What this task involves: Go through the listing below. Copy each line that has the string "none".

Supplied data:
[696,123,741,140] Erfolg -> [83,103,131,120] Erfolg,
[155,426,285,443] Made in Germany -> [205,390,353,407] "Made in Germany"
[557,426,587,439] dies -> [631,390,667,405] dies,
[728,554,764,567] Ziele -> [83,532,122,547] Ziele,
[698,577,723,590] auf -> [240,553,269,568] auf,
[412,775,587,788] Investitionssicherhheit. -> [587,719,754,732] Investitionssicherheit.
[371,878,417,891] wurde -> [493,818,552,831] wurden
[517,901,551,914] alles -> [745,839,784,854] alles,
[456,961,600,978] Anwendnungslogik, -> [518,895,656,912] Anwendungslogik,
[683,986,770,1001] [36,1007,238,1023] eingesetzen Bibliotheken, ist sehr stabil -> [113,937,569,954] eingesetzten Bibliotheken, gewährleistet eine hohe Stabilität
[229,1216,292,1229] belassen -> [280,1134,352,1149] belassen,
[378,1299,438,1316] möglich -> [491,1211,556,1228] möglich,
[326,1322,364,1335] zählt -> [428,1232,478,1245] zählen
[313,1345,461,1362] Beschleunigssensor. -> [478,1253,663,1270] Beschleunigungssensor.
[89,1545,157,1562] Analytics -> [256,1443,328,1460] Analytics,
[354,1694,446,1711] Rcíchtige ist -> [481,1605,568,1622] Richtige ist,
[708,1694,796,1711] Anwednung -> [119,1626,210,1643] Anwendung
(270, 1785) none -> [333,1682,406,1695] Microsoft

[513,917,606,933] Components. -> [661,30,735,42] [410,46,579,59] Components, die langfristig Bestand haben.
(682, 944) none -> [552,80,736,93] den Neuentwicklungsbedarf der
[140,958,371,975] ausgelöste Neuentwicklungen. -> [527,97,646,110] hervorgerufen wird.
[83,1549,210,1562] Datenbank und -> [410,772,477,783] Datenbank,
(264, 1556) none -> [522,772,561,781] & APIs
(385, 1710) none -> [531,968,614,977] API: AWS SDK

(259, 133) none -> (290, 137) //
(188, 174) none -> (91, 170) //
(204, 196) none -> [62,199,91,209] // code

Output:
(270, 1785) none -> [333,1682,406,1695] Microsoft
(682, 944) none -> [552,80,736,93] den Neuentwicklungsbedarf der
(264, 1556) none -> [522,772,561,781] & APIs
(385, 1710) none -> [531,968,614,977] API: AWS SDK
(259, 133) none -> (290, 137) //
(188, 174) none -> (91, 170) //
(204, 196) none -> [62,199,91,209] // code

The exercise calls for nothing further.